GOAL OF THE EXERCISE.
Within the data below, copy each line where the string "Path" is found.
####################
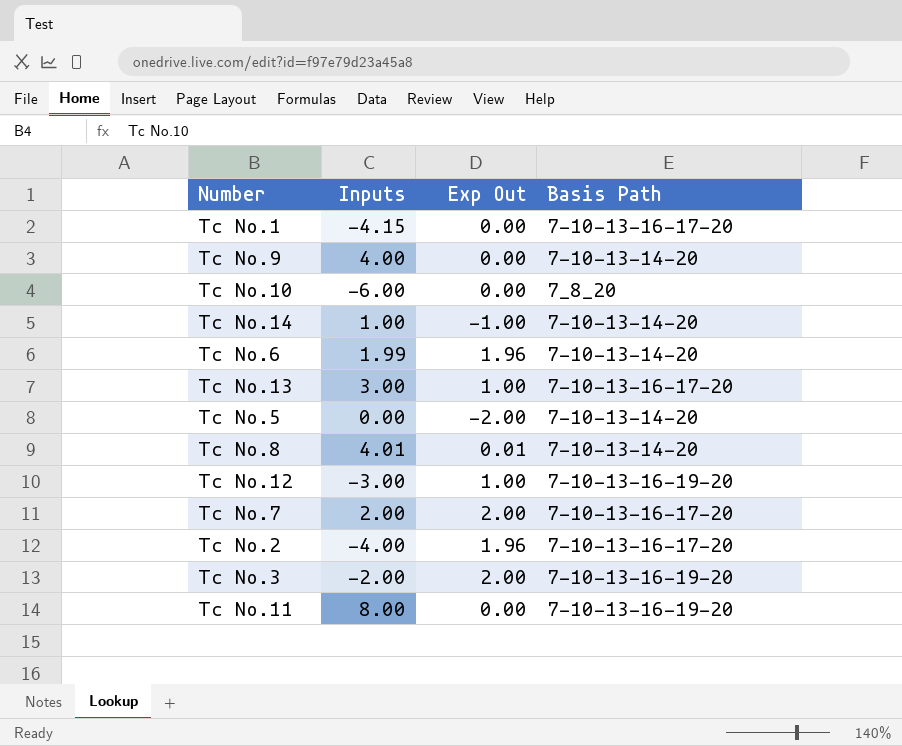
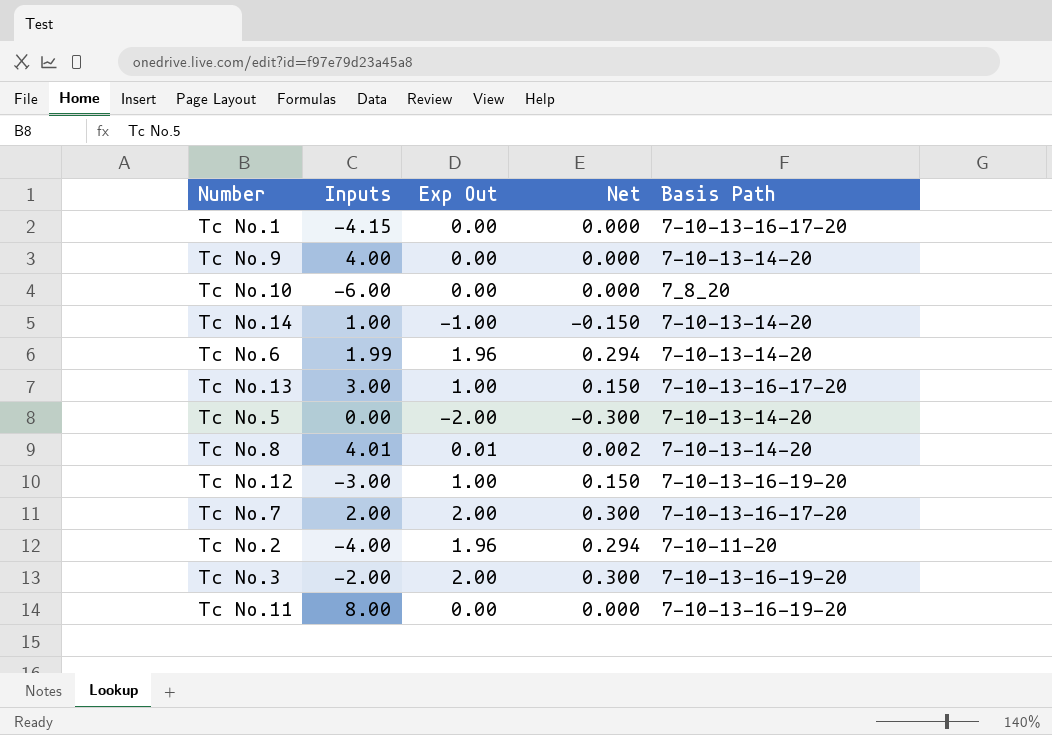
column Net | formula: none -> [Exp Out] * 0.15
Tc No.2 | Basis Path: 7-10-13-16-17-20 -> 7-10-11-20

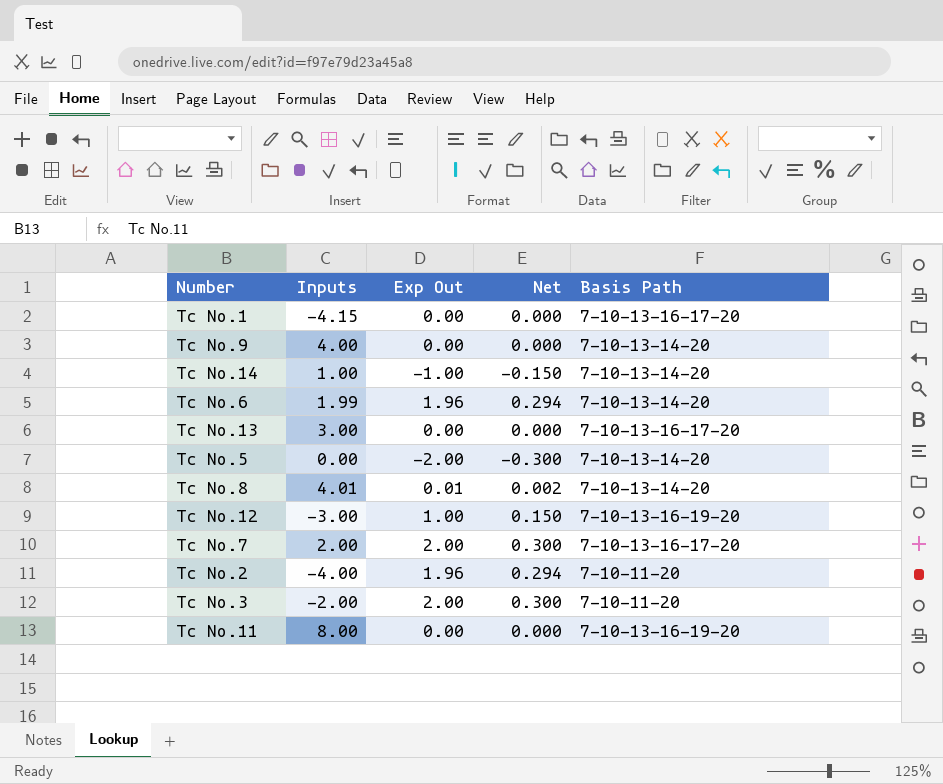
row Tc No.10: -6.00 | 0.00 | 0.000 | 7_8_20 -> none
Tc No.13 | Exp Out: 1.00 -> 0.00
Tc No.13 | Net: 0.150 -> 0.000
Tc No.3 | Basis Path: 7-10-13-16-19-20 -> 7-10-11-20

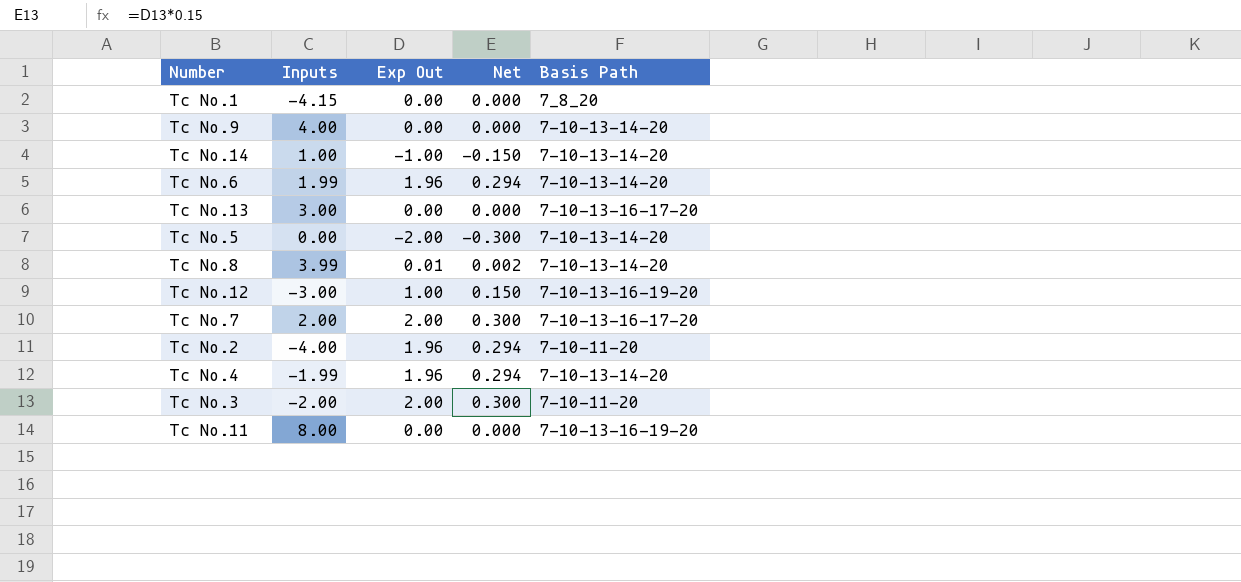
Tc No.1 | Basis Path: 7-10-13-16-17-20 -> 7_8_20
Tc No.8 | Inputs: 4.01 -> 3.99
row Tc No.4: none -> -1.99 | 1.96 | 0.294 | 7-10-13-14-20

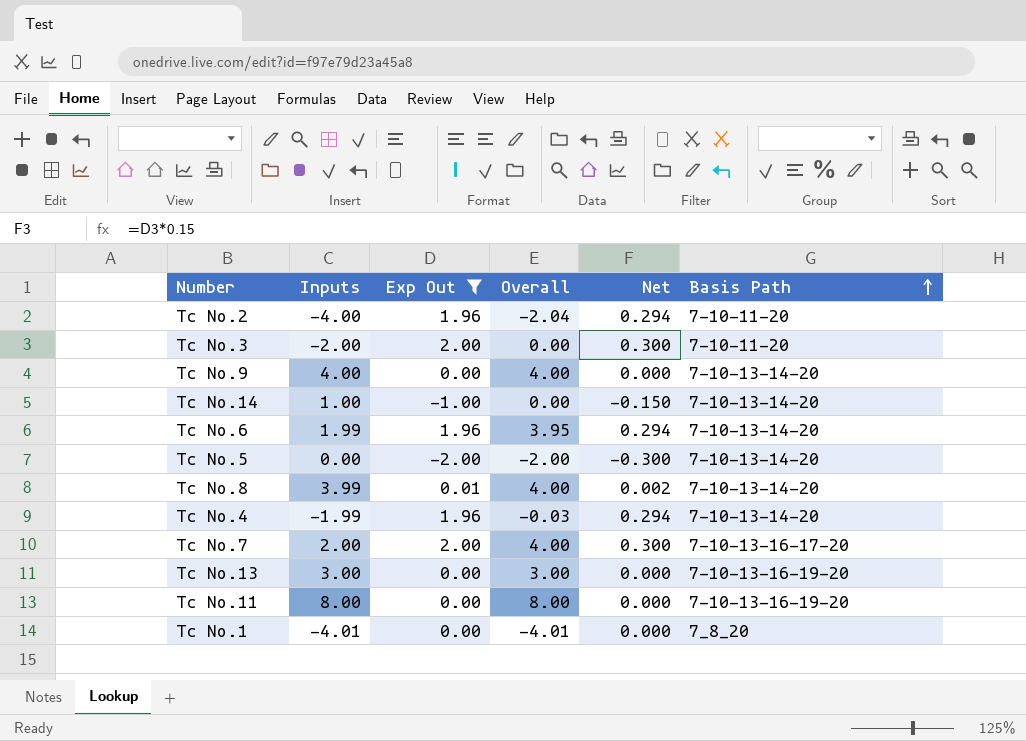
filter: none -> Exp Out != 1.00
row order: none -> Basis Path ascending
column Overall | formula: none -> [Inputs] + [Exp Out]
Tc No.13 | Basis Path: 7-10-13-16-17-20 -> 7-10-13-16-19-20
Tc No.1 | Inputs: -4.15 -> -4.01

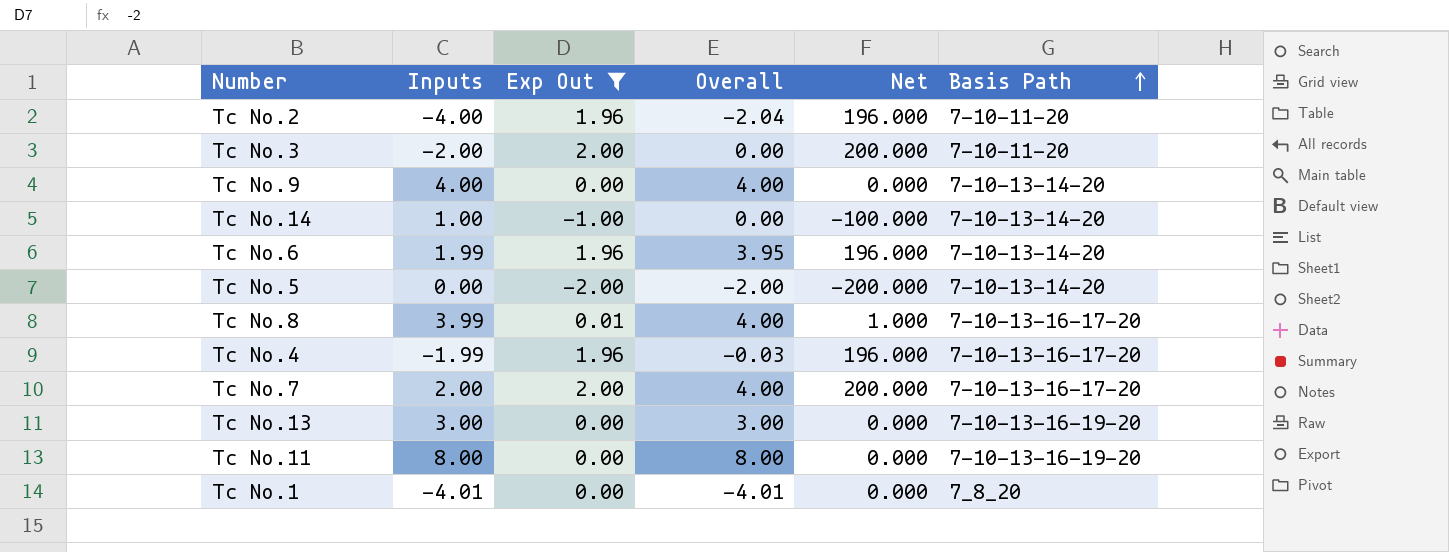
column Net | formula: [Exp Out] * 0.15 -> [Exp Out] * 100
Tc No.8 | Basis Path: 7-10-13-14-20 -> 7-10-13-16-17-20
Tc No.4 | Basis Path: 7-10-13-14-20 -> 7-10-13-16-17-20

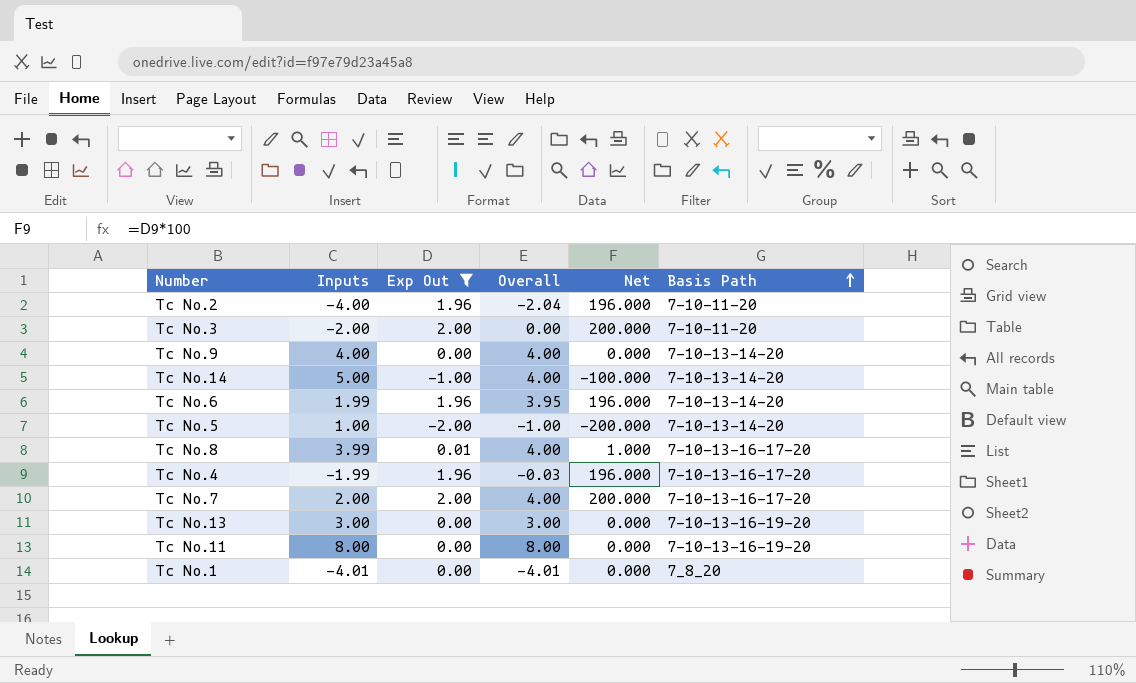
Tc No.14 | Inputs: 1.00 -> 5.00
Tc No.14 | Overall: 0.00 -> 4.00
Tc No.5 | Inputs: 0.00 -> 1.00
Tc No.5 | Overall: -2.00 -> -1.00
####################
WRITTEN ANSWER.
Tc No.2 | Basis Path: 7-10-13-16-17-20 -> 7-10-11-20
Tc No.3 | Basis Path: 7-10-13-16-19-20 -> 7-10-11-20
Tc No.1 | Basis Path: 7-10-13-16-17-20 -> 7_8_20
row order: none -> Basis Path ascending
Tc No.13 | Basis Path: 7-10-13-16-17-20 -> 7-10-13-16-19-20
Tc No.8 | Basis Path: 7-10-13-14-20 -> 7-10-13-16-17-20
Tc No.4 | Basis Path: 7-10-13-14-20 -> 7-10-13-16-17-20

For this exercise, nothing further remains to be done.